Sling Aside, Ergen Sounds OTT Warning

Dish Network chairman and CEO Charlie Ergen’s vision of a declining satellite business inched closer to reality in the third quarter, even as its Sling TV over-the-top service continued to gain momentum.

Officially Dish network lost about 23,000 net subscribers in the third quarter, almost double the 12,000 lost in the prior year, but that figure was a combination of satellite-TV losses and Sling TV gains. In reality, the satellite losses were much worse.

While OTT appears to be Dish’s future — Ergen said that he hoped its OTT customers were worth as much or more than a linear TV subscriber — he also fi red a warning shot to programmers who devalue their content by selling it to less-responsible OTT competitors.

In the past few weeks, two top content executives, Time Warner Inc. chairman and CEO Jeff Bewkes and The Walt Disney Co. chairman and CEO Bob Iger, have said they would consider holding back content from subscription video-on-demand companies such as Netflix, Hulu and Amazon Prime.

Content providers sometimes forget to consider the long-term implications of short-term gains, Ergen said.

LONG-TERM PAIN

“It’s easy to get to the end of the year, end of the quarter, and sell some content out of the back door and [not] think it’s going to hurt your core business in the short run, and you’ve got kind a one-quarter gain or you make your bonus,” Ergen said. “There’s always in a company a risk of short-term decisions.”

Dish doesn’t break out the numbers, but several analysts estimated that the satellite business lost between 115,000 and 178,000 net customers, while Sling TV gained between 90,000 and 155,000 subscribers.

Dish launched Sling TV in February, its answer to millennial customers who have resisted the costly pay TV bundle. For $20 per month, Sling TV customers get about 20 channels (including ESPN) that can be streamed to a single device. Other genrebased programming packages, such as News and Information, Movies and Sports, are available for an additional $5 per month.

For the most part, analysts were encouraged by the Sling TV results, while at the same time disappointed in the rapid deceleration of the satellite-TV business.
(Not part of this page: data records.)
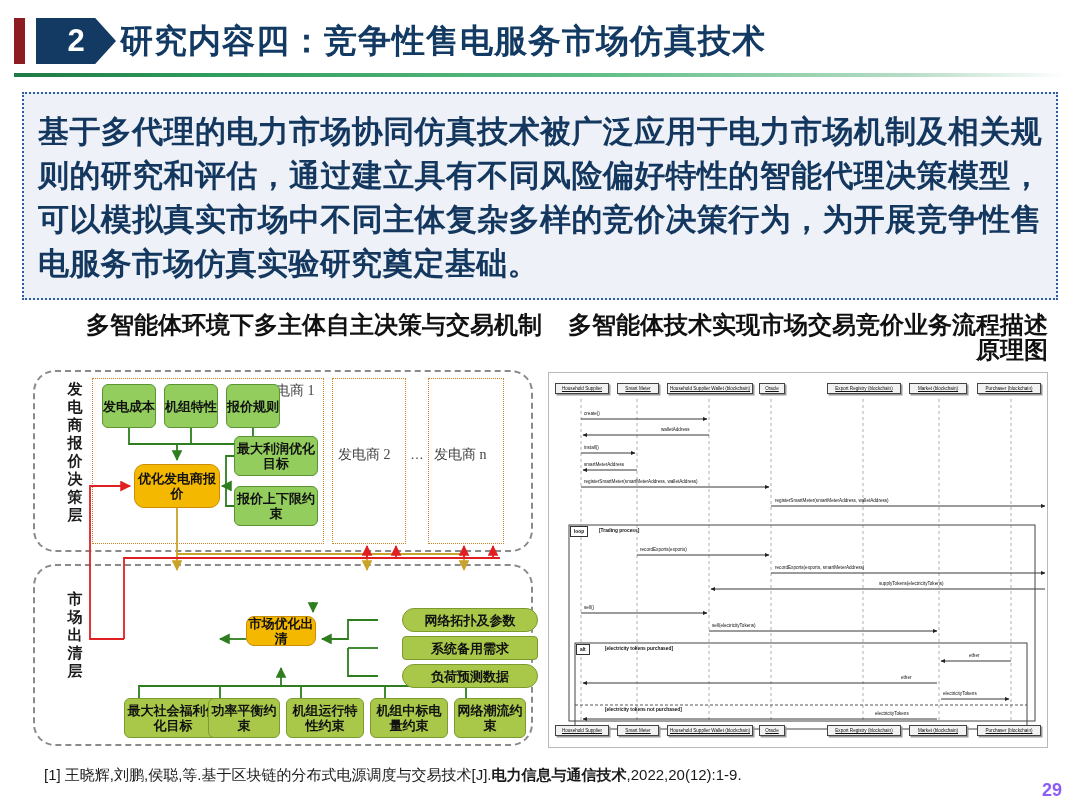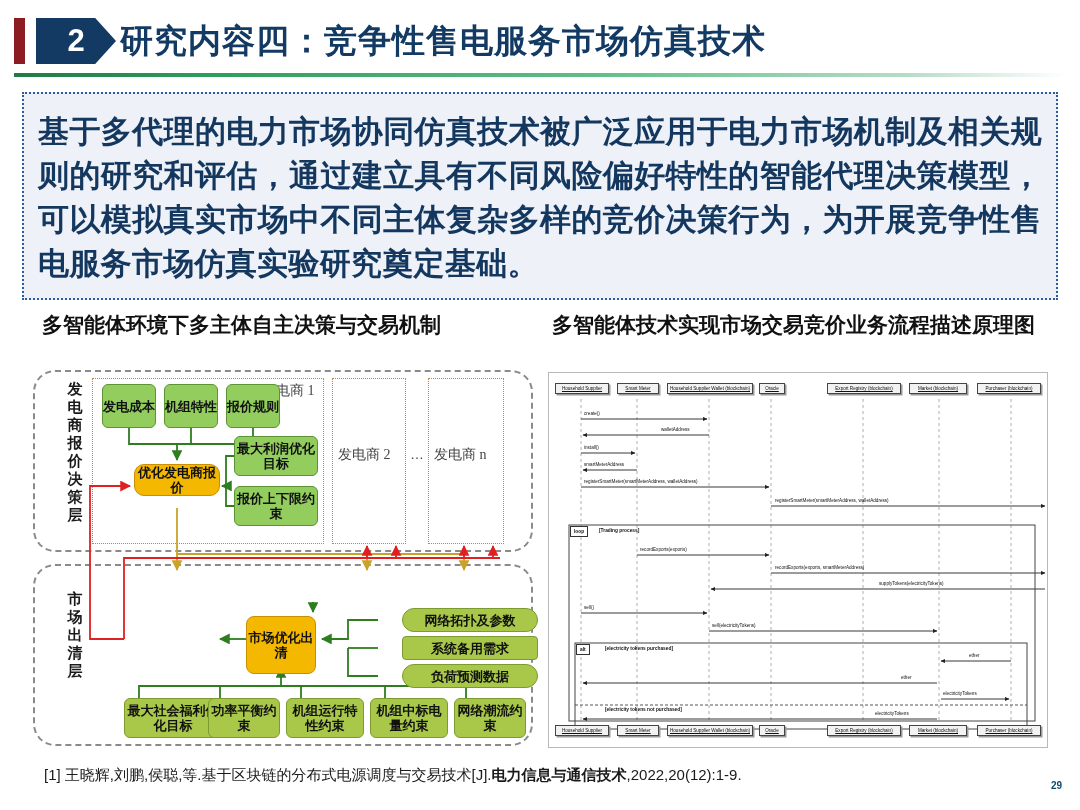--- a/index.html
+++ b/index.html
@@ -42,8 +42,8 @@
 
   
   .cap{
-    position:absolute;color:#111;font-size:21px;font-weight:bold;
-    text-align:left;line-height:25px;
+    position:absolute;color:#111;font-size:24px;font-weight:bold;
+    text-align:right;line-height:25px;
   }
   #cap-left{left:42px;top:312px;width:500px;}
   #cap-right{left:552px;top:312px;width:496px;}

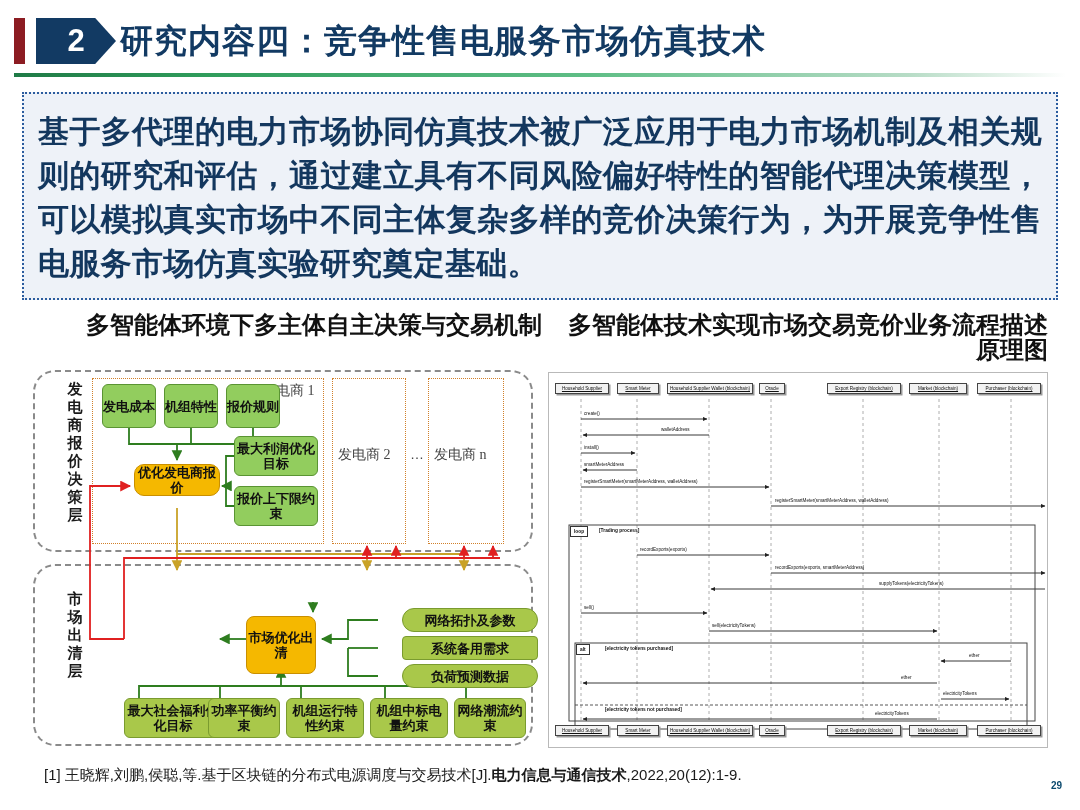--- a/index.html
+++ b/index.html
@@ -97,7 +97,7 @@
   #b-cost{left:72px;top:16px;width:54px;height:44px;}
   #b-unit{left:134px;top:16px;width:54px;height:44px;}
   #b-rule{left:196px;top:16px;width:54px;height:44px;}
-  #b-opt{left:104px;top:96px;width:86px;height:32px;border-radius:10px;}
+  #b-opt{left:104px;top:96px;width:86px;height:44px;border-radius:10px;}
   #b-profit{left:204px;top:68px;width:84px;height:40px;}
   #b-limit{left:204px;top:118px;width:84px;height:40px;}
 

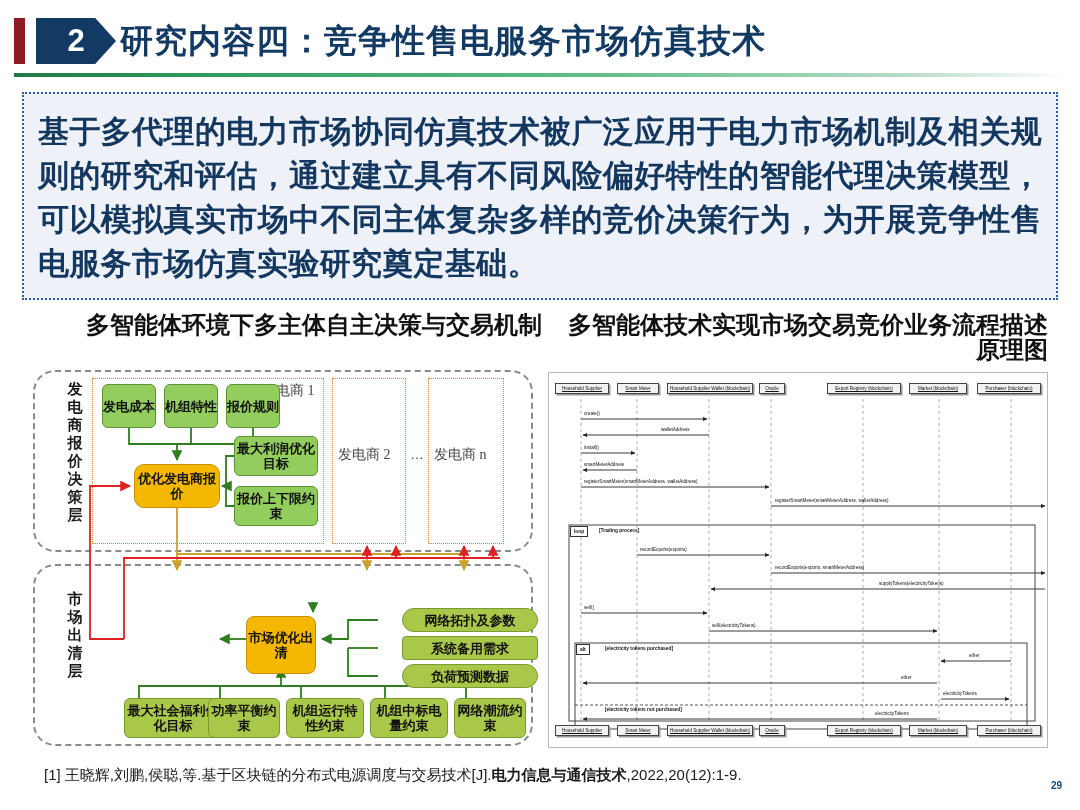--- a/index.html
+++ b/index.html
@@ -103,7 +103,7 @@
 
   
   #c-data{left:106px;top:206px;width:354px;height:28px;border-radius:14px;}
-  #c-clear{left:216px;top:248px;width:70px;height:58px;border-radius:8px;}
+  #c-clear{left:216px;top:248px;width:70px;height:30px;border-radius:8px;}
   #c-award{left:94px;top:242px;width:90px;height:58px;}
   #c-topo{left:348px;top:240px;width:136px;height:24px;border-radius:12px;}
   #c-reserve{left:348px;top:268px;width:136px;height:24px;border-radius:4px;}

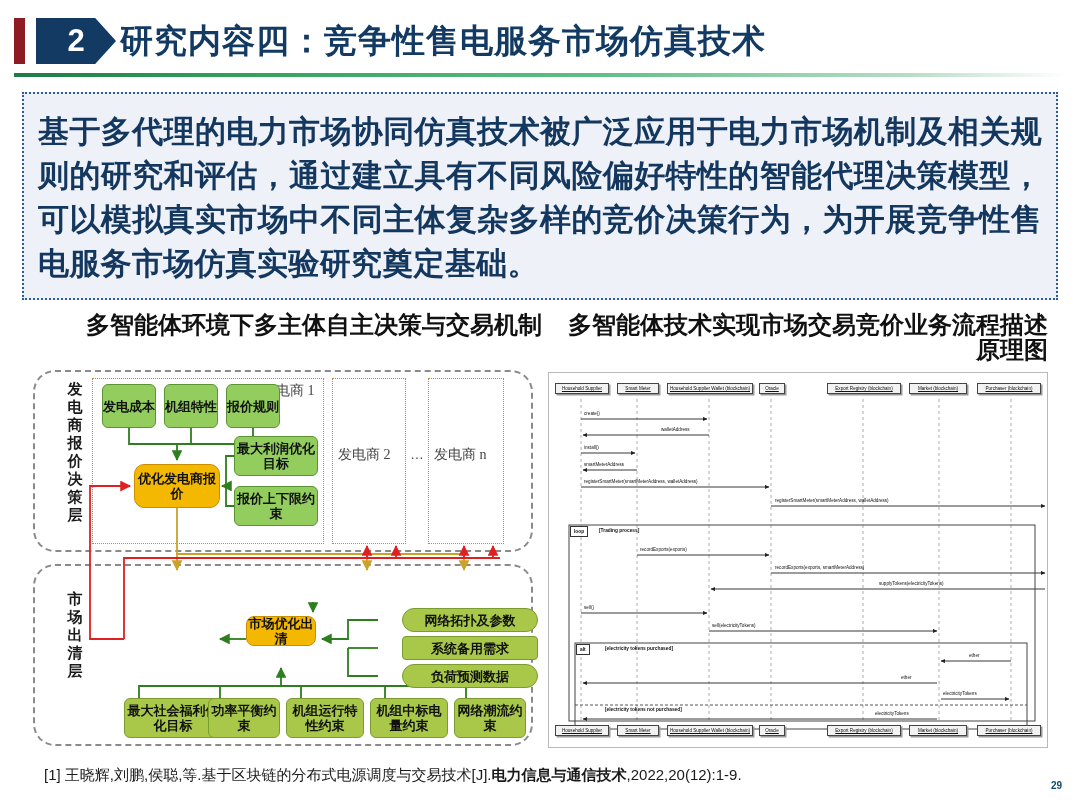--- a/index.html
+++ b/index.html
@@ -150,8 +150,8 @@
   }
   #footer b{font-weight:bold;}
   #page-num{
-    position:absolute;right:18px;top:780px;color:#0c4a6e;
-    font-size:10px;font-weight:bold;
+    position:absolute;right:18px;top:780px;color:#8b5cf6;
+    font-size:18px;font-weight:bold;
   }
 </style>
 </head>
MoffettNathanson principal and senior analyst Craig Moffett, after an early glitch when he pegged gains at a paltry 24,000 customers, estimated that Sling TV added 155,000 new homes in the period, giving it a total of about 395,000 subscribers. The third-quarter growth was below that of Sling TV’s initial first-quarter signups, but ahead of the second-quarter pace of 56,000 additions.

But Sling TV’s gains mean that satellite-TV losses were even heavier than first expected: about 178,000 by Moffett’s estimates, 115,000 to 123,000 by other analysts’ extrapolations.

Moffett said a 178,000 net subscriber decline would mean Dish is losing customers at a 3.7% annual rate, a pace he called “shocking.” In contrast, cable’s third-quarter losses implied a decline of 1.4% annually.

“The idea that Dish could be shrinking at that kind of pace is extraordinary,” Moffett wrote.

On a conference call with analysts and reporters, Ergen explained that the OTT business is a little different than linear TV because customers tend to move in and out of plans. “I think the future is probably pretty bright for OTT in general, and hopefully for Sling,” Ergen said.

On the wireless front, Ergen said Dish still has several options regarding the re-auctioning of spectrum it originally won through its relationship with so-called “designated entities” in the recent AWS-3 spectrum auction. Dish and its DEs had won about $10 billion worth of spectrum, but the Federal Communications Commission ruled that the bids were invalid and demanded that the entities either surrender the spectrum or pay $3.3 billion in discounts it received during the process. The DEs opted to return the spectrum.

EYEING RE-AUCTION

“We plan to participate in the re-auction of those licenses,” Ergen said.

But Dish’s stance on partnering with another carrier to build out a wireless network or licensing the spectrum to another carrier has appeared to change.

Ergen said the FCC’s decision to rescind the DE discounts and its intense focus on competition in the wireless market haven’t helped “the competitive side” of things. “And it makes us worry a little bit about where the government is going on decisions, because obviously, that decision was very beneficial to the two big incumbents.”